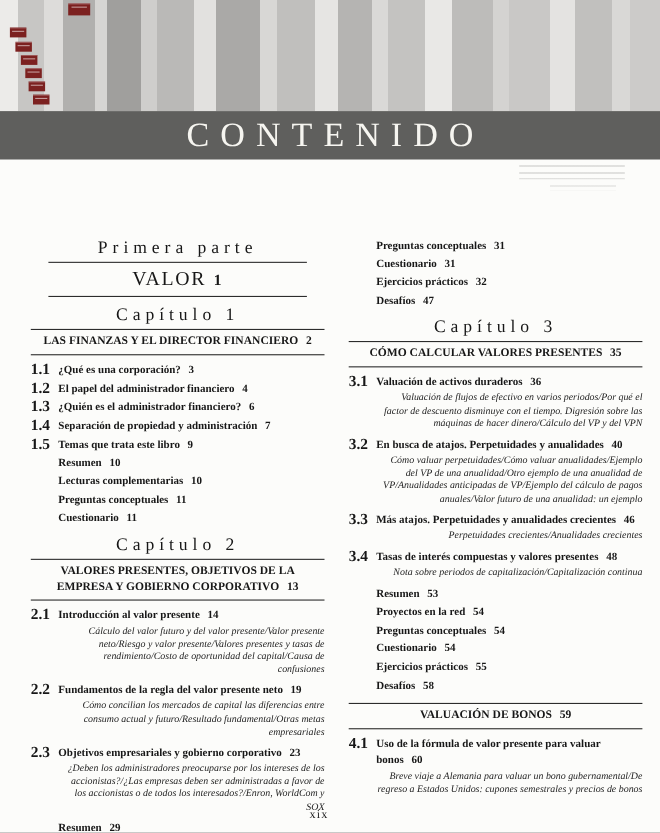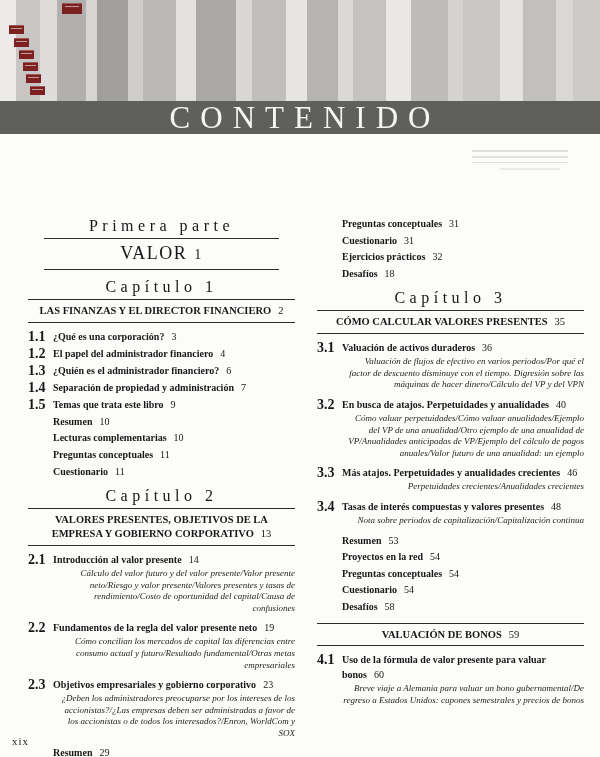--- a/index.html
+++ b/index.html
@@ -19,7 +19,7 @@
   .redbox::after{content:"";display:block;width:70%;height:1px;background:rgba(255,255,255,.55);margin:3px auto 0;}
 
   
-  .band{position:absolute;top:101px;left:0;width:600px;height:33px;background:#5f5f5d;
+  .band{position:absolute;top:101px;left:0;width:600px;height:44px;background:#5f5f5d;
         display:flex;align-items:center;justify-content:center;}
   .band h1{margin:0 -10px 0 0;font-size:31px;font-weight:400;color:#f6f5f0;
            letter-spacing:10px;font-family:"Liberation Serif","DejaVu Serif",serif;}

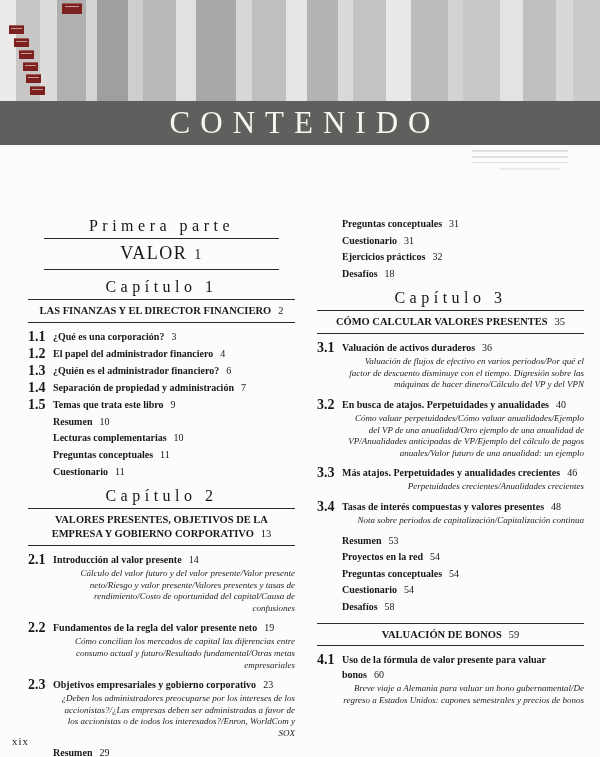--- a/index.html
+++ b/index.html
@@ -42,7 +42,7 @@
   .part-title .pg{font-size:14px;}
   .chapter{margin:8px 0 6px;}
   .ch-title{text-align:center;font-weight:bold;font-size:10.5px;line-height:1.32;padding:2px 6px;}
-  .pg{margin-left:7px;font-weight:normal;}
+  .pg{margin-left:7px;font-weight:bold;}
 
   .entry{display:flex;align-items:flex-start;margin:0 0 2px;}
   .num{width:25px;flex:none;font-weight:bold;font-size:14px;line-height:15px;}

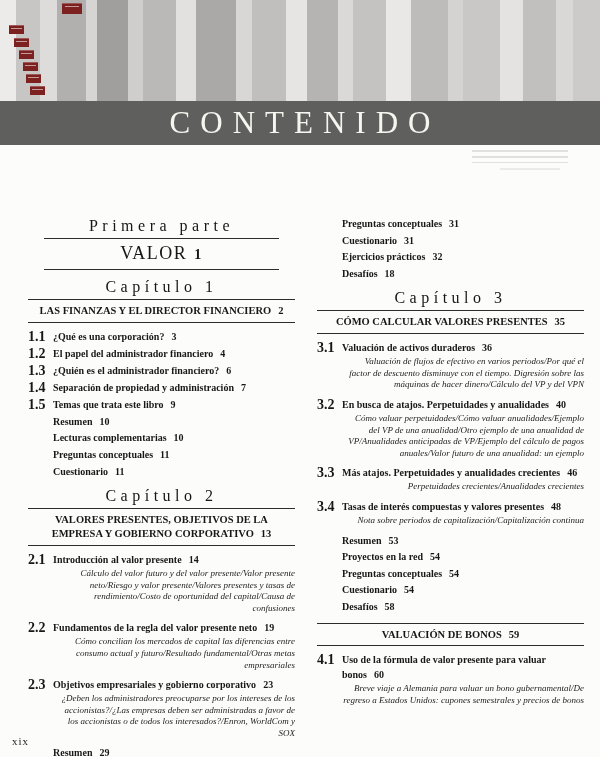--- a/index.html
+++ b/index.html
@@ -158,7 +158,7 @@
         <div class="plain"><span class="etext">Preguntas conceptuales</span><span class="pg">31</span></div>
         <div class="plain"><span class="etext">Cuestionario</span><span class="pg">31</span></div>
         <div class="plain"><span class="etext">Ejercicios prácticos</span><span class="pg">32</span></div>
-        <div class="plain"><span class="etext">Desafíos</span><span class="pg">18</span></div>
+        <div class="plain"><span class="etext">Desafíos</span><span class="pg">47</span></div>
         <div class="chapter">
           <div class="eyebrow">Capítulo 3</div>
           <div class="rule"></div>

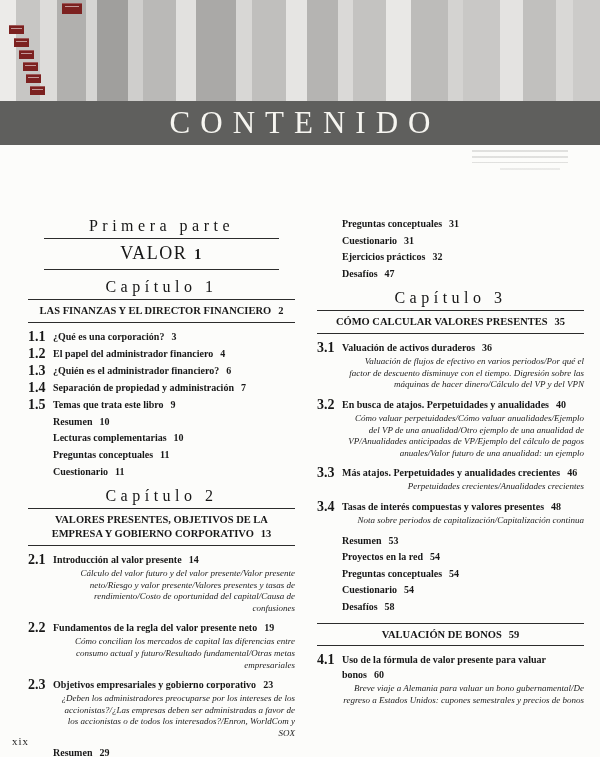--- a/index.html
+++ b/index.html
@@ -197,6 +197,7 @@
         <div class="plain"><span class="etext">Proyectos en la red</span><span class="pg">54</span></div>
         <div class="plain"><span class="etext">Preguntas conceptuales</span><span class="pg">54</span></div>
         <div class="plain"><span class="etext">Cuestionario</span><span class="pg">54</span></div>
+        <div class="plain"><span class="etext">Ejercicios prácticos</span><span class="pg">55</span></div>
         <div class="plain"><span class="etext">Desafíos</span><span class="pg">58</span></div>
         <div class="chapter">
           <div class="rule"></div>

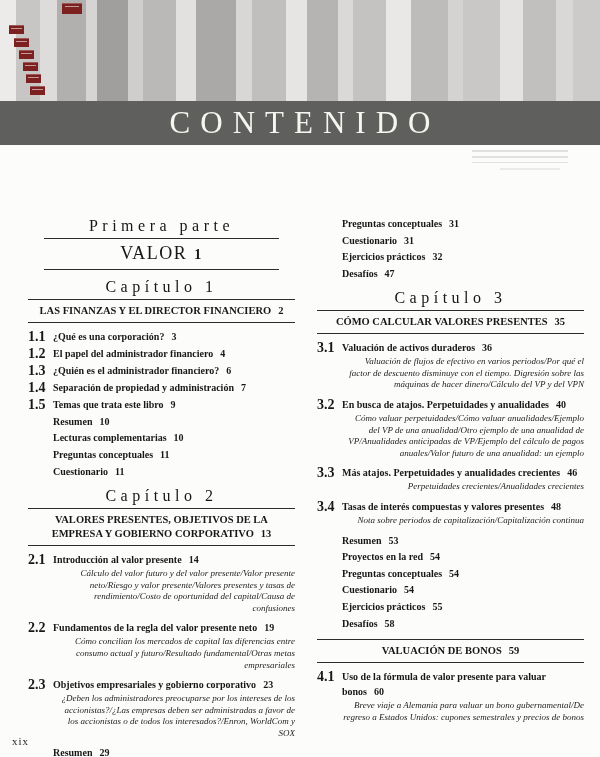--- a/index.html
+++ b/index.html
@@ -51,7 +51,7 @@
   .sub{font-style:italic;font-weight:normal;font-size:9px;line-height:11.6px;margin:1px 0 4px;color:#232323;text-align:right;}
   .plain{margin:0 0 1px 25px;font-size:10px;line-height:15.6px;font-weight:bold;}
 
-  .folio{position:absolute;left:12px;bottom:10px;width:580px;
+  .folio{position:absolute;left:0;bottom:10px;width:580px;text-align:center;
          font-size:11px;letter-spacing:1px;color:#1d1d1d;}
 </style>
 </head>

*****

[What this task involves] Transcribe each entry above character for character, omitting pictures.

[Task response]
--- a/index.html
+++ b/index.html
@@ -19,7 +19,7 @@
   .redbox::after{content:"";display:block;width:70%;height:1px;background:rgba(255,255,255,.55);margin:3px auto 0;}
 
   
-  .band{position:absolute;top:101px;left:0;width:600px;height:33px;background:#5f5f5d;
+  .band{position:absolute;top:101px;left:0;width:600px;height:44px;background:#5f5f5d;
         display:flex;align-items:center;justify-content:center;}
   .band h1{margin:0 -10px 0 0;font-size:31px;font-weight:400;color:#f6f5f0;
            letter-spacing:10px;font-family:"Liberation Serif","DejaVu Serif",serif;}

--- a/index.html
+++ b/index.html
@@ -42,7 +42,7 @@
   .part-title .pg{font-size:14px;}
   .chapter{margin:8px 0 6px;}
   .ch-title{text-align:center;font-weight:bold;font-size:10.5px;line-height:1.32;padding:2px 6px;}
-  .pg{margin-left:7px;font-weight:normal;}
+  .pg{margin-left:7px;font-weight:bold;}
 
   .entry{display:flex;align-items:flex-start;margin:0 0 2px;}
   .num{width:25px;flex:none;font-weight:bold;font-size:14px;line-height:15px;}

--- a/index.html
+++ b/index.html
@@ -158,7 +158,7 @@
         <div class="plain"><span class="etext">Preguntas conceptuales</span><span class="pg">31</span></div>
         <div class="plain"><span class="etext">Cuestionario</span><span class="pg">31</span></div>
         <div class="plain"><span class="etext">Ejercicios prácticos</span><span class="pg">32</span></div>
-        <div class="plain"><span class="etext">Desafíos</span><span class="pg">18</span></div>
+        <div class="plain"><span class="etext">Desafíos</span><span class="pg">47</span></div>
         <div class="chapter">
           <div class="eyebrow">Capítulo 3</div>
           <div class="rule"></div>

--- a/index.html
+++ b/index.html
@@ -197,6 +197,7 @@
         <div class="plain"><span class="etext">Proyectos en la red</span><span class="pg">54</span></div>
         <div class="plain"><span class="etext">Preguntas conceptuales</span><span class="pg">54</span></div>
         <div class="plain"><span class="etext">Cuestionario</span><span class="pg">54</span></div>
+        <div class="plain"><span class="etext">Ejercicios prácticos</span><span class="pg">55</span></div>
         <div class="plain"><span class="etext">Desafíos</span><span class="pg">58</span></div>
         <div class="chapter">
           <div class="rule"></div>

--- a/index.html
+++ b/index.html
@@ -51,7 +51,7 @@
   .sub{font-style:italic;font-weight:normal;font-size:9px;line-height:11.6px;margin:1px 0 4px;color:#232323;text-align:right;}
   .plain{margin:0 0 1px 25px;font-size:10px;line-height:15.6px;font-weight:bold;}
 
-  .folio{position:absolute;left:12px;bottom:10px;width:580px;
+  .folio{position:absolute;left:0;bottom:10px;width:580px;text-align:center;
          font-size:11px;letter-spacing:1px;color:#1d1d1d;}
 </style>
 </head>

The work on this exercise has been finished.